• Federal Liberal MP Philip Ruddock. (AAP)Source: AAP
Does Philip Ruddock's appointment as 'Special Envoy on Human Rights' say something about Prime Minister Malcolm Turnbull's attitude to LGBTIQ rights?
By
Simon Copland

11 Feb 2016 - 2:09 PM  UPDATED 11 Feb 2016 - 2:09 PM

Earlier this week former Howard government minister Philip Ruddock was appointed as Australia’s Special Envoy for Human Rights. While Ruddock’s appointment has been criticised due to his role in developing Australia’s asylum seeker policy, we also need to look closely at his history on LGBTIQ rights. In doing so, we can get a sense of the Turnbull government’s direction on these issues.
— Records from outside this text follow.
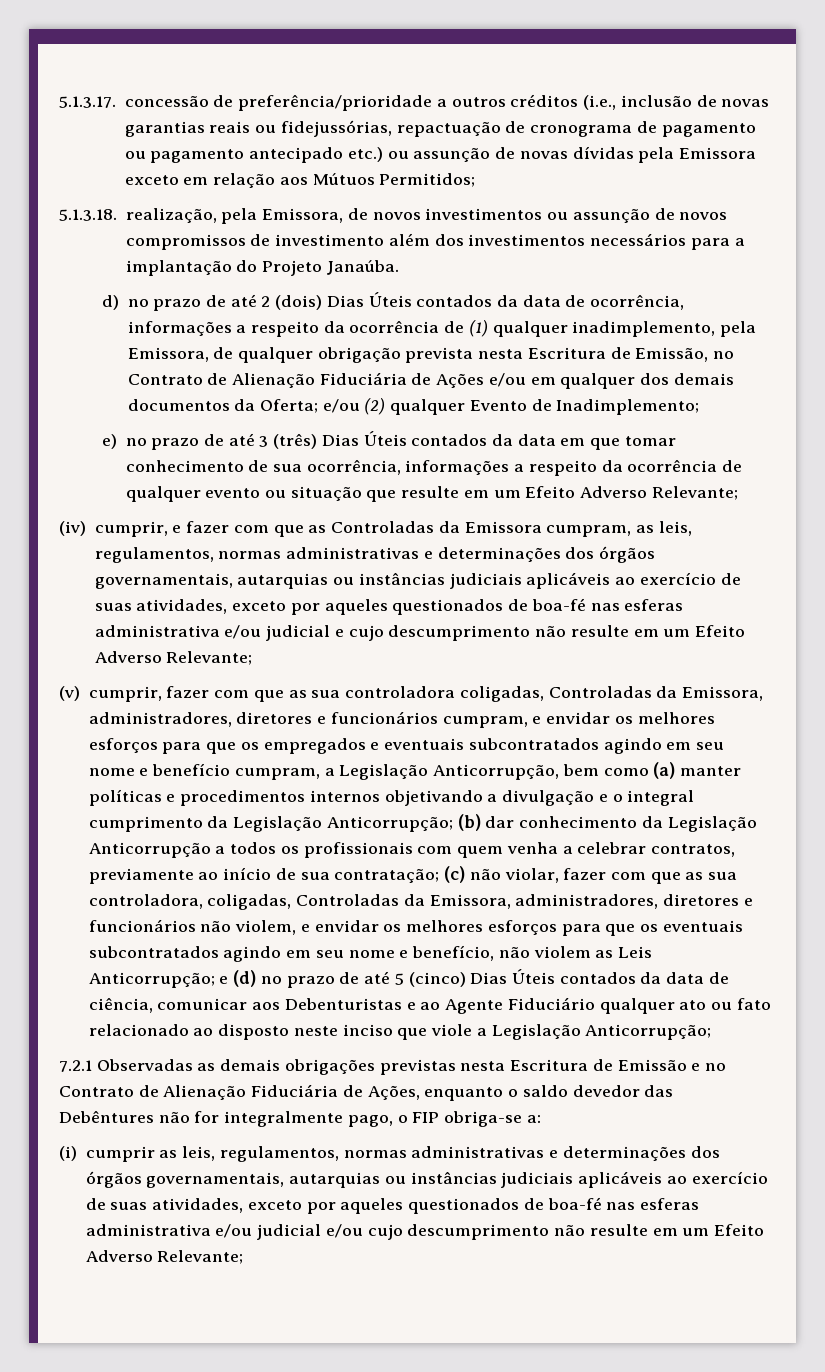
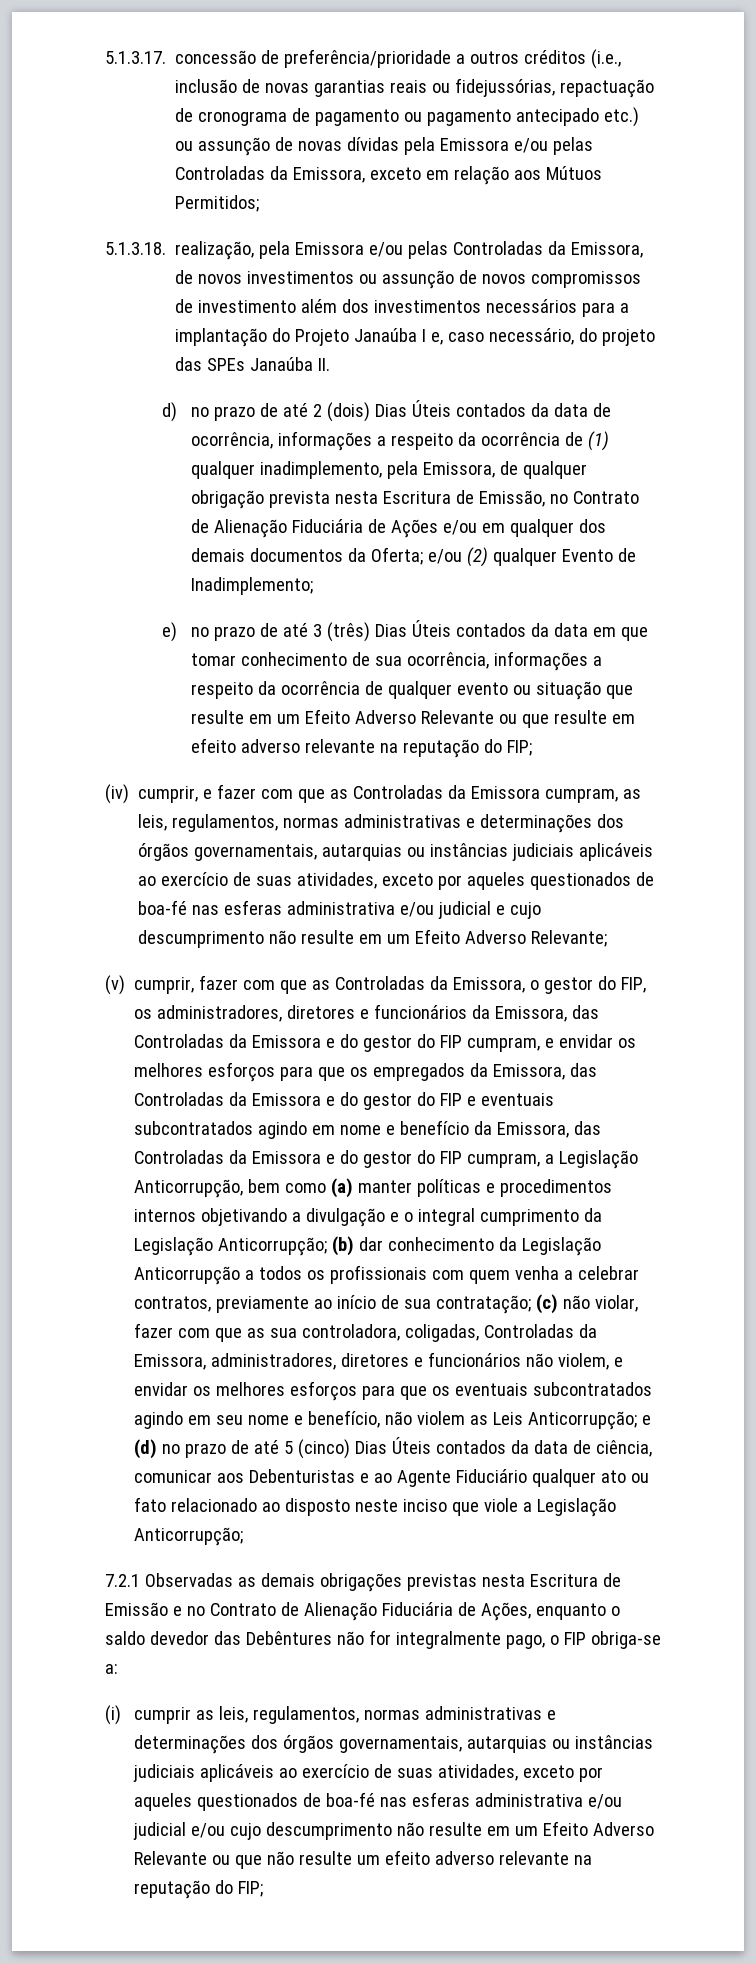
- 5.1.3.17. concessão de preferência/prioridade a outros créditos (i.e., inclusão de novas garantias reais ou fidejussórias, repactuação de cronograma de pagamento ou pagamento antecipado etc.) ou assunção de novas dívidas pela Emissora exceto em relação aos Mútuos Permitidos;
+ 5.1.3.17. concessão de preferência/prioridade a outros créditos (i.e., inclusão de novas garantias reais ou fidejussórias, repactuação de cronograma de pagamento ou pagamento antecipado etc.) ou assunção de novas dívidas pela Emissora e/ou pelas Controladas da Emissora, exceto em relação aos Mútuos Permitidos;
- 5.1.3.18. realização, pela Emissora, de novos investimentos ou assunção de novos compromissos de investimento além dos investimentos necessários para a implantação do Projeto Janaúba.
+ 5.1.3.18. realização, pela Emissora e/ou pelas Controladas da Emissora, de novos investimentos ou assunção de novos compromissos de investimento além dos investimentos necessários para a implantação do Projeto Janaúba I e, caso necessário, do projeto das SPEs Janaúba II.
- e) no prazo de até 3 (três) Dias Úteis contados da data em que tomar conhecimento de sua ocorrência, informações a respeito da ocorrência de qualquer evento ou situação que resulte em um Efeito Adverso Relevante;
+ e) no prazo de até 3 (três) Dias Úteis contados da data em que tomar conhecimento de sua ocorrência, informações a respeito da ocorrência de qualquer evento ou situação que resulte em um Efeito Adverso Relevante ou que resulte em efeito adverso relevante na reputação do FIP;
- (v) cumprir, fazer com que as sua controladora coligadas, Controladas da Emissora, administradores, diretores e funcionários cumpram, e envidar os melhores esforços para que os empregados e eventuais subcontratados agindo em seu nome e benefício cumpram, a Legislação Anticorrupção, bem como (a) manter políticas e procedimentos internos objetivando a divulgação e o integral cumprimento da Legislação Anticorrupção;
+ (v) cumprir, fazer com que as Controladas da Emissora, o gestor do FIP, os administradores, diretores e funcionários da Emissora, das Controladas da Emissora e do gestor do FIP cumpram, e envidar os melhores esforços para que os empregados da Emissora, das Controladas da Emissora e do gestor do FIP e eventuais subcontratados agindo em nome e benefício da Emissora, das Controladas da Emissora e do gestor do FIP cumpram, a Legislação Anticorrupção, bem como (a) manter políticas e procedimentos internos objetivando a divulgação e o integral cumprimento da Legislação Anticorrupção;
- (i) cumprir as leis, regulamentos, normas administrativas e determinações dos órgãos governamentais, autarquias ou instâncias judiciais aplicáveis ao exercício de suas atividades, exceto por aqueles questionados de boa-fé nas esferas administrativa e/ou judicial e/ou cujo descumprimento não resulte em um Efeito Adverso Relevante;
+ (i) cumprir as leis, regulamentos, normas administrativas e determinações dos órgãos governamentais, autarquias ou instâncias judiciais aplicáveis ao exercício de suas atividades, exceto por aqueles questionados de boa-fé nas esferas administrativa e/ou judicial e/ou cujo descumprimento não resulte em um Efeito Adverso Relevante ou que não resulte um efeito adverso relevante na reputação do FIP;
Ruddock will be the first ever Special Envoy on Human Rights. Announcing the decision, Foreign Affairs Minister Julie Bishop stated:

"Mr Ruddock will focus on advancing Australia's human rights priorities of good governance, freedom of expression, gender equality, the rights of Indigenous peoples, and national human rights institutions.”

Ruddock will travel the world to promote Australia’s candidacy for membership of the Human Rights Council and represent Australia at international human rights events. He will become the Australian face of the issue of human rights abroad.

It is for this reason that many have rightfully criticised the appointment. In his time as immigration minister during the Howard government, it was Ruddock who designed the so-called ‘Pacific Solution’. That policy has been internationally condemned as a human rights disaster, most often by the UN itself. Making Ruddock the face of Australian human rights advocacy therefore seems a bit of a joke.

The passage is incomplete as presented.